If this is the cause of your problem, then you could try replacing it with a crypto-strength random number generator. See the javadocs for SecureRandom. SecureRandom is more expensive than Random, but it is unlikely that this will make any difference in your use-case.
On the other hand, if these outliers are actually happening at roughly the rate predicted by the theory, changing the random number generator shouldn't make any difference.
If these outliers are really troublesome, then you need to take a different approach. Instead of generating N random choices, generate a list of false / true with exactly the required ratio, and then shuffle the list; e.g. using Collections.shuffle.
I believe this is fairly normal as it is meant to generate random sequences. If you want repeated patterns after certain interval, I think you may want to use a specific seed value in the constructor and reset the random with same seed after certain interval.
e.g. after every 100/500/n calls to Random.next.., reset the seed with old value using Random.setSeed(long seed) method.

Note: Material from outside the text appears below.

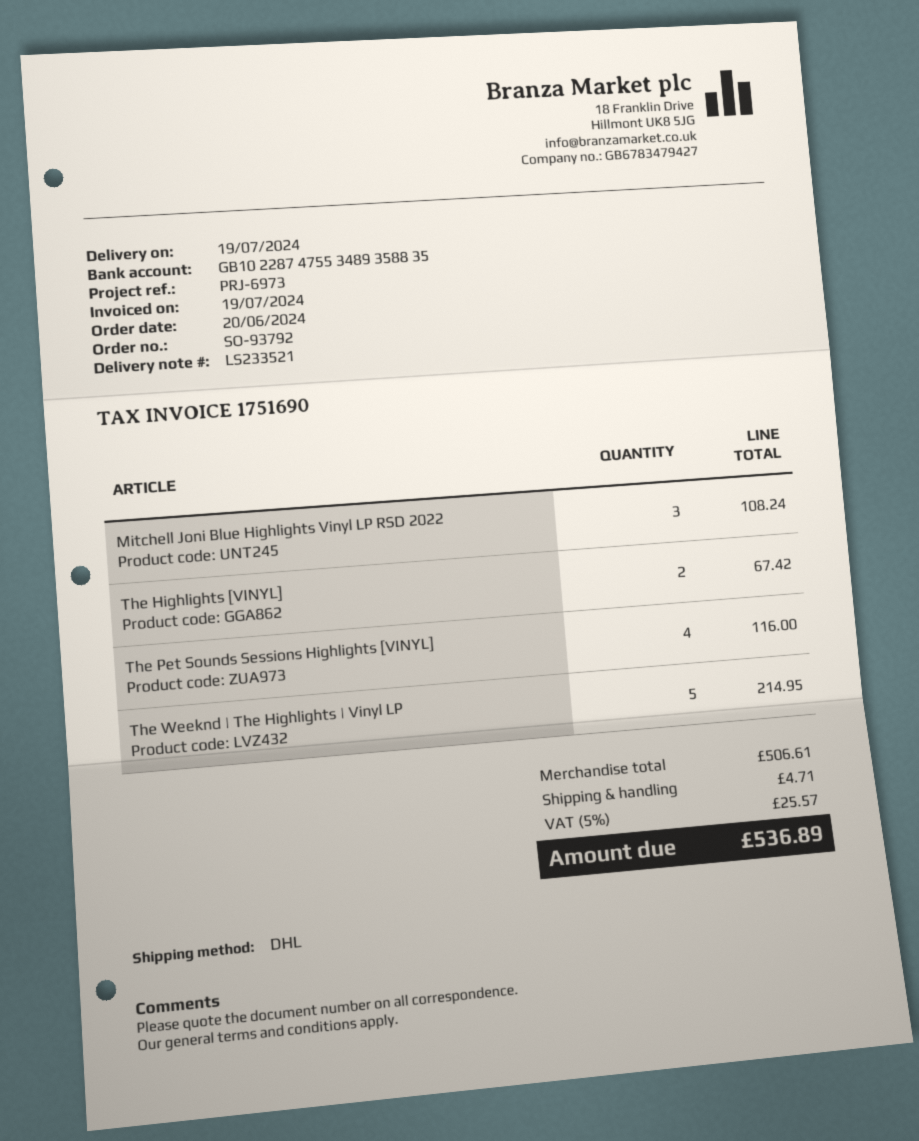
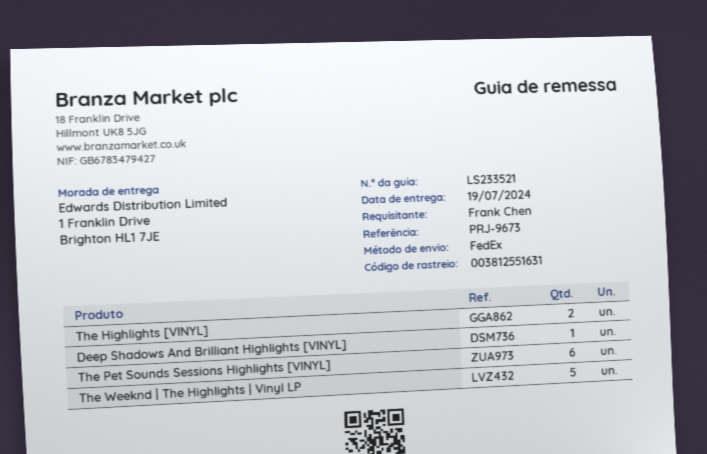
reference: PRJ-6973 -> PRJ-9673
shipping method: DHL -> FedEx
Mitchell Joni Blue Highlights Vinyl LP RSD 2022: 3 -> none
The Pet Sounds Sessions Highlights [VINYL]: 4 -> 6
Deep Shadows And Brilliant Highlights [VINYL]: none -> 1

java.util.Random.nextBoolean() is an approach for a standard binomial distribution, which has standard deviation of sqrt(n*p*(1-p)), with p=0.5.
So if you do 900 iterations, the standard deviation is sqrt(900*.5*.5) = 15, so most times the distribution would be in the range 435 - 465.
However, it is pseudo-random, and has a limited cycle of numbers it will go through before starting over. So if you have enough iterations, the actual deviation will be much smaller than the theoretical one. Java uses the formula seed = (seed * 0x5DEECE66DL + 0xBL) & ((1L << 48) - 1). You could write a different formula with smaller numbers to purposely obtain a smaller deviation, which would make it a worse random number generator, but better fitted for your purpose.
You could for example create a list of 5 trues and 5 falses in it, and use Collections.shuffle to randomize the list. Then you iterate over them sequentially. After 10 iterations you re-shuffle the list and start from the beginning. That way you'll never deviate more than 5.
See http://en.wikipedia.org/wiki/Linear_congruential_generator for the mathematics.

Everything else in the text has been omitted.